Ron DeSantis’s six-week abortion ban brings risks to women

NO DOUBT hoping that most reporters had gone to bed, at 10.45pm on April 13th Ron DeSantis, Florida’s governor, signed into law a bill to ban virtually all abortions in the state after six weeks of pregnancy. The understated, closed-door ceremony suggests that Mr DeSantis knows how controversial this will be—and that he has taken a gamble with his own chances to become America’s next president.

Even to qualify for the limited exceptions to the ban, in cases of rape or incest or when a woman’s life is in danger, women will need to provide documentary proof. Abortions prescribed via telemedicine will become completely illegal, making Florida’s new law even stricter than Georgia’s, currently the only other state with a six-week ban. Whether the law goes into effect depends upon an upcoming decision by Florida’s supreme court about the legality of the state’s current 15-week ban. But as Mr DeSantis has stacked the court with conservative judges, they are unlikely to stand in his way.

The law would mark a stunning shift for what was until recently considered a swing state—and for a governor who was deemed relatively moderate for a Republican on the issue of abortion. Mr DeSantis has been an effective culture warrior by picking fights that thrill his base but are either parochial or have relatively little effect in the real world: signing into law the “Don’t Say Gay” act prohibiting instruction on sexual orientation or gender identity in schools, for instance, and attacking Disney for its wokeness. His approach to abortion is a departure from that. Within less than a year Florida will have gone from allowing abortions up to 24 weeks into a pregnancy, to 15 weeks (last July), to six. Although the step taken last summer may well have made political sense, this latest one will be far less popular.

The impact of the ban will be felt well beyond Florida, which accounts for nearly 10% of abortions in America. Since the Supreme Court overturned the federal right to abortion last summer in Dobbs v Jackson Women’s Health Organisation, women facing new bans in southern states have travelled to Florida. It has seen a greater increase in the procedure than any other state. While nationwide abortions fell by 6.5% in the six months after the ruling, or 5,377 per month, in Florida they increased by 19.5%, or 1,198 per month, according to a study released by the Society of Family Planning, a nonprofit that supports abortion access, earlier this week.

The worry is that both Floridians needing abortions beyond six weeks, a point at which many may not know they are pregnant, together with women outside Florida, will increase the pressure on the next-nearest states. Given the increased distances (and time and expense) required to travel to them, some women will probably feel they have no choice but to carry to term. Others are likely to turn to illegal or unsafe abortion methods. “It’s devastating because Florida is so critical to abortion access.
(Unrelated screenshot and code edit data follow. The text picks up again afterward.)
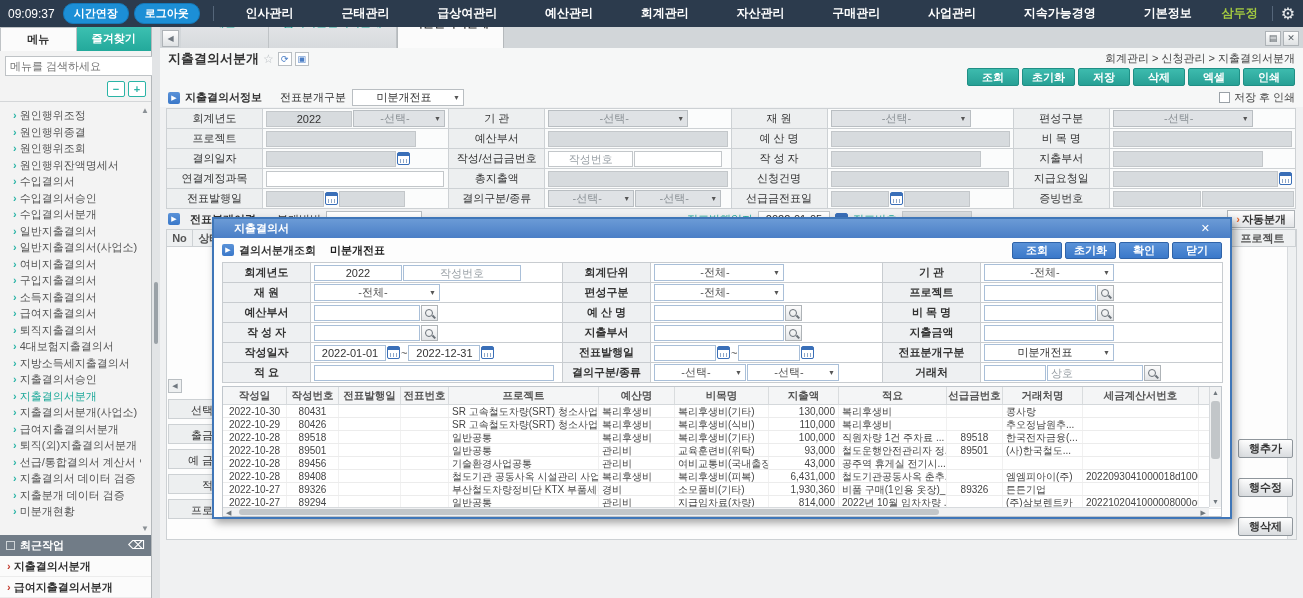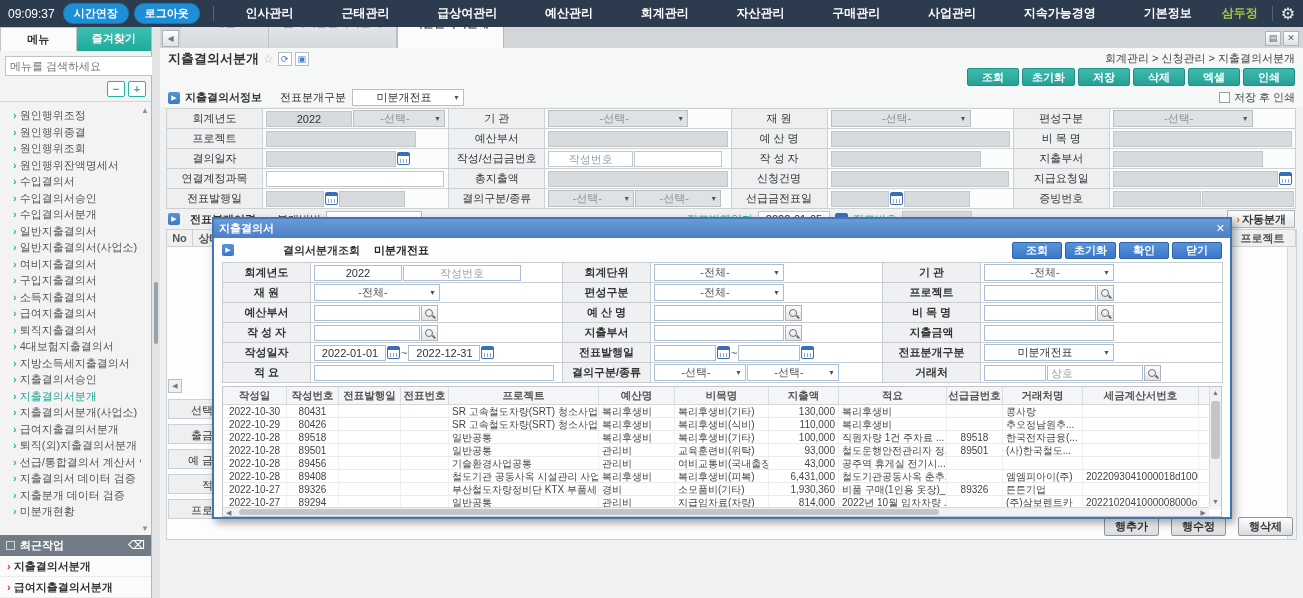--- a/index.html
+++ b/index.html
@@ -106,7 +106,7 @@
 
   
   .modal { position:absolute; left:52px; top:190px; width:1020px; height:302px; background:#fdfdfd; border:2px solid #3f76b8; box-shadow:3px 4px 8px rgba(0,0,0,.35); z-index:10; display:flex; flex-direction:column; }
-  .modal-title { height:19px; background:linear-gradient(#6b9bd6,#4a7ec6); color:#fff; font-weight:bold; display:flex; align-items:center; padding:0 5px; }
+  .modal-title { height:19px; background:linear-gradient(#6b9bd6,#4a7ec6); color:#fff; font-weight:bold; display:flex; align-items:center; padding:0 20px; }
   .modal-close { margin-left:auto; cursor:pointer; font-size:11px; }
   .modal-head { display:flex; align-items:center; height:24px; padding:2px 8px; }
   .mode-text { font-weight:bold; color:#222; margin-left:14px; }

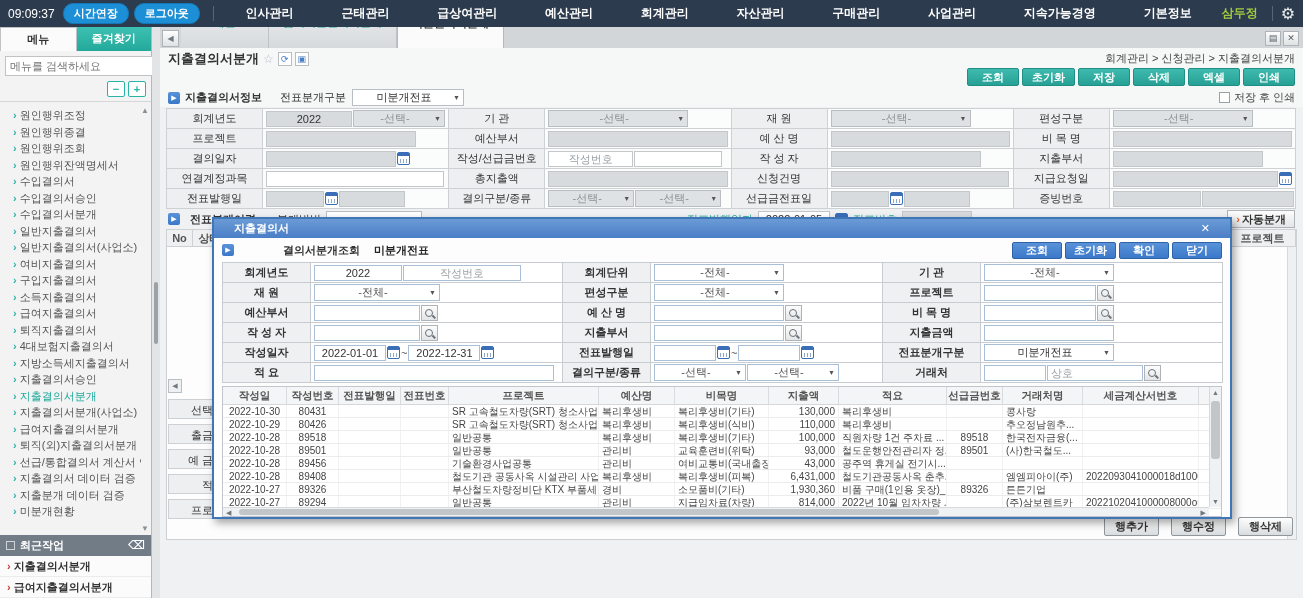--- a/index.html
+++ b/index.html
@@ -476,7 +476,7 @@
       </div>
       <div class="modal-head">
         <span class="sec-icon">▶</span>
-        <span style="font-weight:bold;color:#333;margin-left:44px;">결의서분개조회</span>
+        <span style="font-weight:bold;color:#333;">결의서분개조회</span>
         <span class="mode-text">미분개전표</span>
         <div class="modal-btns" id="modal-btns">
             <div class="mbtn">조회</div>

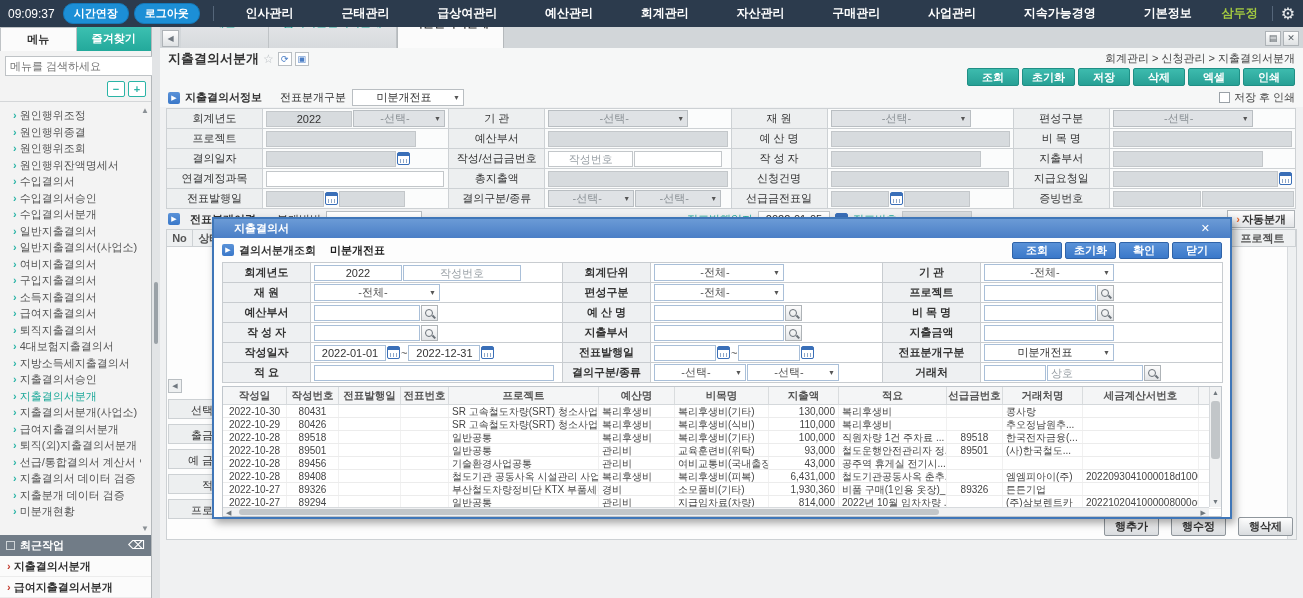--- a/index.html
+++ b/index.html
@@ -98,7 +98,7 @@
   .covered-col { position:absolute; left:8px; top:352px; width:48px; z-index:3; }
   .cov-arrow { width:14px; height:14px; border:1px solid #b9bec2; background:#eef0f1; color:#707880; font-size:7px; text-align:center; line-height:12px; margin-bottom:6px; }
   .cov-cell { height:20px; background:#edeff0; border:1px solid #cdd1d4; margin-bottom:5px; text-align:right; padding:3px 2px 0 2px; color:#333; overflow:hidden; white-space:nowrap; }
-  .row-btns { position:absolute; right:10px; bottom:62px; display:flex; gap:12px; z-index:3; }
+  .row-btns { position:absolute; right:10px; bottom:62px; display:flex; gap:20px; z-index:3;flex-direction:column; }
   .gbtn { height:19px; padding:0 10px; border:1px solid #8f969c; border-radius:2px; background:linear-gradient(#fefefe,#d9dcdf); font-weight:bold; color:#333; line-height:17px; cursor:pointer; }
   .status-bar { position:absolute; left:0; right:0; bottom:7px; height:28px; background:#fafbfb; border-top:2px solid #c2c6c9; border-bottom:1px solid #c2c6c9; display:flex; align-items:center; padding:0 14px; gap:9px; z-index:3; }
   .status-dot { width:10px; height:10px; border-radius:50%; background:#3fae49; border:1px solid #2e8a38; }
It’s where people from Alabama, Georgia [or] South Carolina, go as a last stop for this essential health service,” laments Ushma Upadhyay, an abortion researcher and one of the authors of the study.

Mr DeSantis’s decision appears to be driven by his widely expected run for the presidency in 2024. The quirks of America’s electoral system mean he will first need to win over the more radical parts of his party, through the primaries, to be selected as the Republican candidate.
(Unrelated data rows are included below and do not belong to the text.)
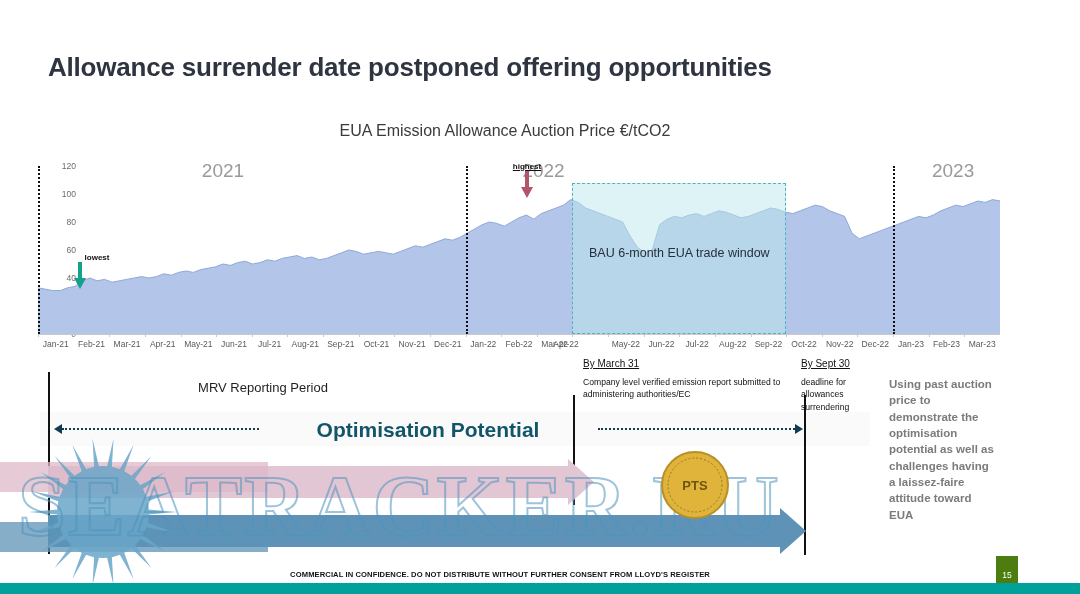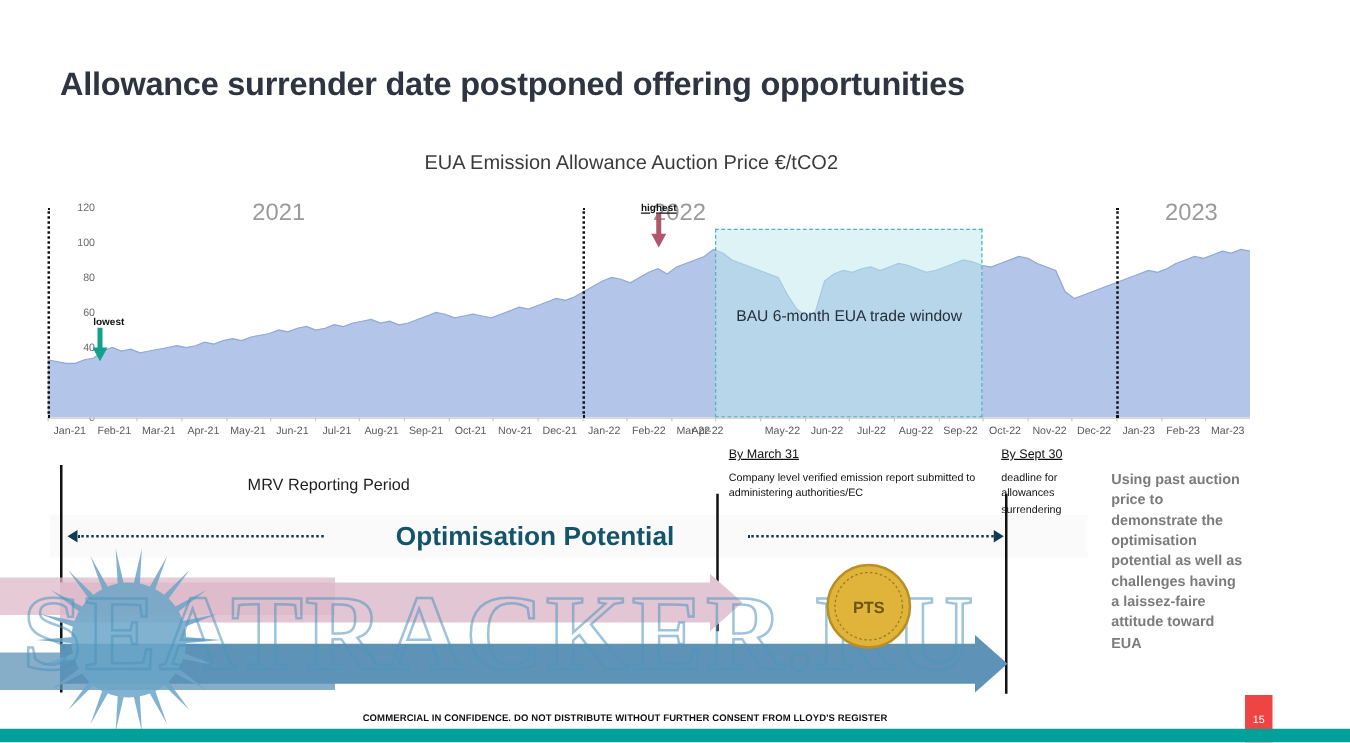--- a/index.html
+++ b/index.html
@@ -199,7 +199,7 @@
     <div class="year-label" style="left: 543.556px; top: 5px;">2022</div>
     <div class="vdiv" style="left: 893.111px; top: 11px; height: 168px;"></div>
     <div class="year-label" style="left: 953.111px; top: 5px;">2023</div>
-    <div class="peak-note" style="left: 87px; top: 97.6px;">lowest</div>
+    <div class="peak-note" style="left: 97px; top: 97.6px;">lowest</div>
     <svg width="14" height="28" viewBox="0 0 14 28" style="position: absolute; left: 72.8148px; top: 106.6px;">
       <path d="M5 0 H9 V16 H13 L7 27 L1 16 H5 Z" fill="#12a18a"></path>
     </svg>

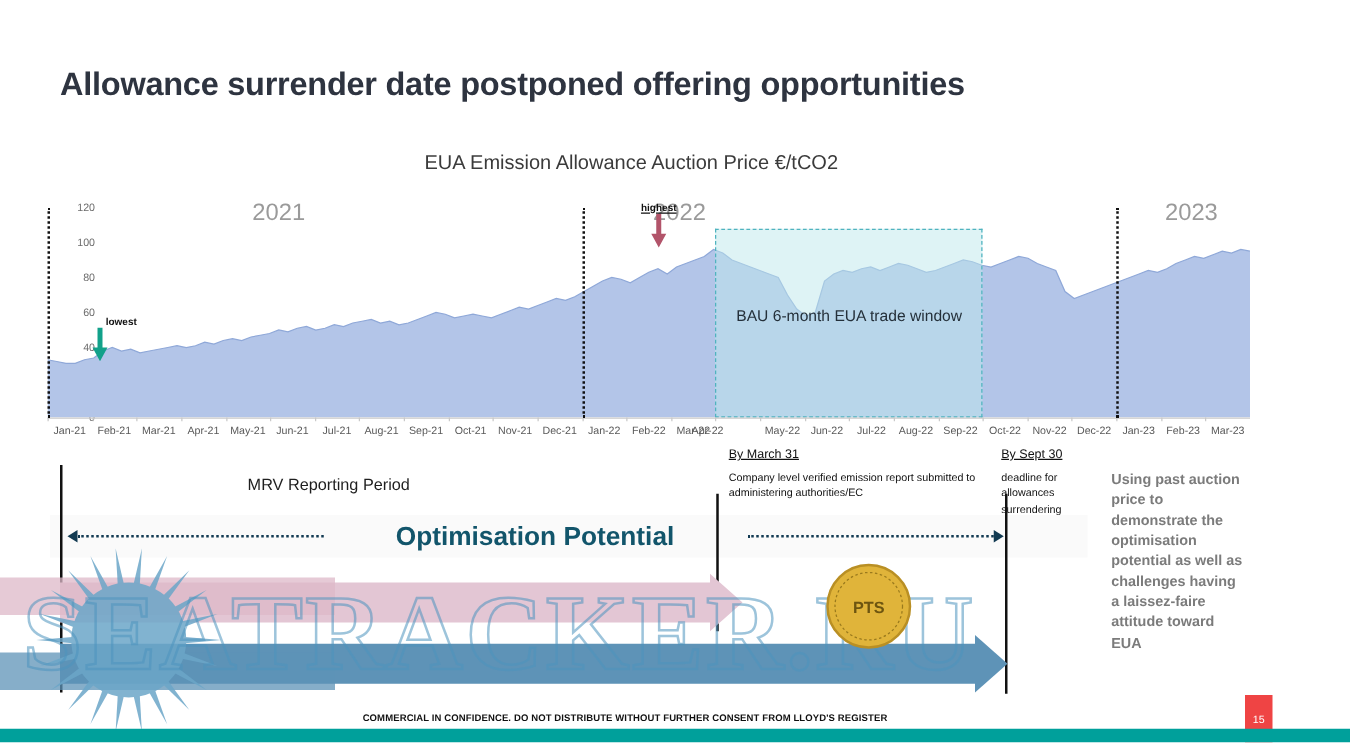--- a/index.html
+++ b/index.html
@@ -95,7 +95,7 @@
   }
   #footer-bar{position:absolute;left:0;top:583px;width:1080px;height:11px;background:#00a09b;}
   #page-num-box{
-    position:absolute;left:996px;top:556px;width:22px;height:38px;background:#ef4444;
+    position:absolute;left:996px;top:556px;width:22px;height:38px;background:#4d7c0f;
     color:#fff;font-size:8.5px;display:flex;align-items:center;justify-content:center;
   }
But if he makes it to the general election, he will need to temper his position. Moderate Republicans believe the issue can only hurt the party’s chances in 2024. (His main Republican rival, Donald Trump, having sometimes espoused extreme views on abortion, now seems to be tacking closer to the centre.) Only 21% of Americans believe the procedure should be illegal after six weeks of pregnancy, according to Pew Research Centre, a pollster, compared with 44% who believe it should be legal (19% say “it depends”). A recent poll by the University of North Florida suggested that even among the state’s Republican voters only a third support a six-week ban (though the question did not allow for exceptions in cases of rape or incest). Across the country, Republican support for complete bans has halved, from 23% in 2020 to 11% in 2022; the biggest decline has come since the Dobbs decision.

Mr DeSantis knows this. So his calculation may be that by showing the party’s religious bloc that he is a truer conservative than Mr Trump, he can secure the Republican nomination. He is gambling that he can adjust course later, and that moderate Republicans will not care about abortion enough to withhold their votes. His supporters point to his resounding victory at the midterms last November, when voters showed no sign of being put off by the 15-week ban. Indeed, historically only Americans with the strongest views on abortion have cast their vote based on the issue. As more extreme laws are implemented, that may well change.